Sorprendido por las palabras de Clara y el cariz que había tomado la conversación, me di la vuelta y vi cómo en el restaurante había entrado… José Luis Calasanz, mi jefe y mánager del equipo ciclista Gigaset.

CAPÍTULO VI

José Luis Calasanz saludó a Clara con dos sonoros besos en las mejillas. Me impactó ese nivel de confianza entre dos personas que, en mi cabeza, apenas habían coincidido en un par de ocasiones. A mí me estrechó la mano y me obligó a quedarme clavado en la misma silla de la que me había levantado como un resorte para saludarle. Lo hizo agarrándome de la nuca con un gesto autoritario, pero también lleno de cariño. Se le veía feliz y relajado. Y esos no eran los sentimientos que yo albergaba. Lo mío era pura confusión.

—¿Cómo estáis? Yo vivo en Zaragoza y vosotros en Castellón, pero nos tenemos que ver en Panamá, ¿eh?

No supe responder. Una vez más, me había quedado sin palabras. Clara y José Luis lo habían organizado todo a mis espaldas. Ahora empezaba a entender por qué mi jefe se había mostrado tan sensible a la petición de retirarme de las competiciones durante un período amplio en mitad de la temporada. Él también tenía sus propias necesidades: quería ocultar dinero al fisco y necesitaba los contactos de Clara en Panamá.
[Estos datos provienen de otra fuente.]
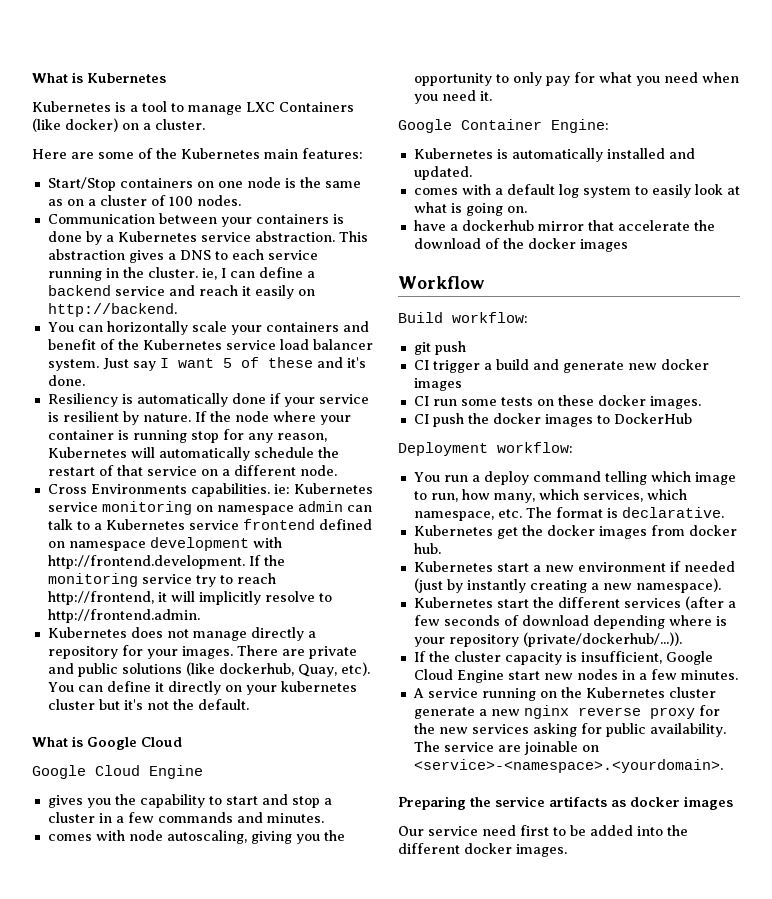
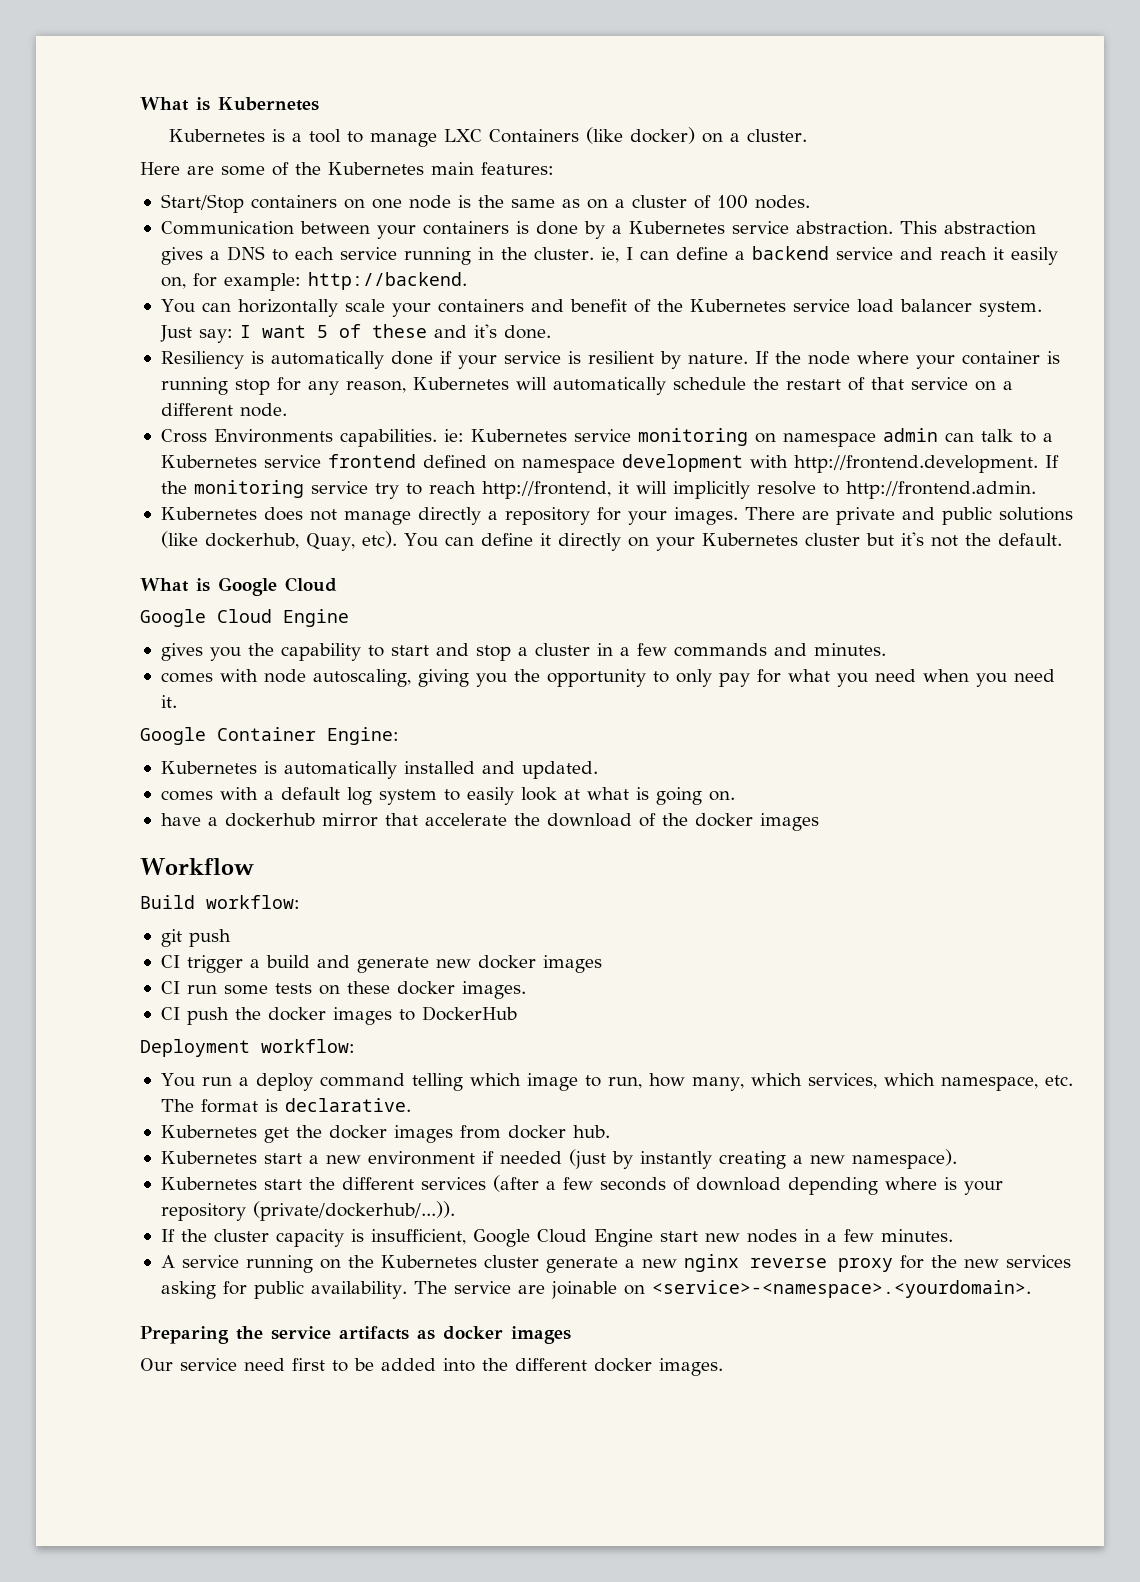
[297,289,315,296] on -> [160,273,301,291] on, for example:
[132,361,156,371] say -> [198,329,233,343] say:
[280,681,357,692] kubernetes -> [701,533,798,546] Kubernetes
Efectivamente, todos ganaban. Pero no tenía claro qué ganaba yo, si era sincero. Mi temporada no había empezado mal, pero tampoco podía estar eufórico. Ahora estaba perdiendo días preciosos en mi preparación mientras asistía a reuniones con banqueros engominados y mientras cruzábamos medio planeta en aviones de ida y vuelta. En pocas palabras, estaba llevando el tipo de vida con la que jamás debe identificarse un ciclista profesional.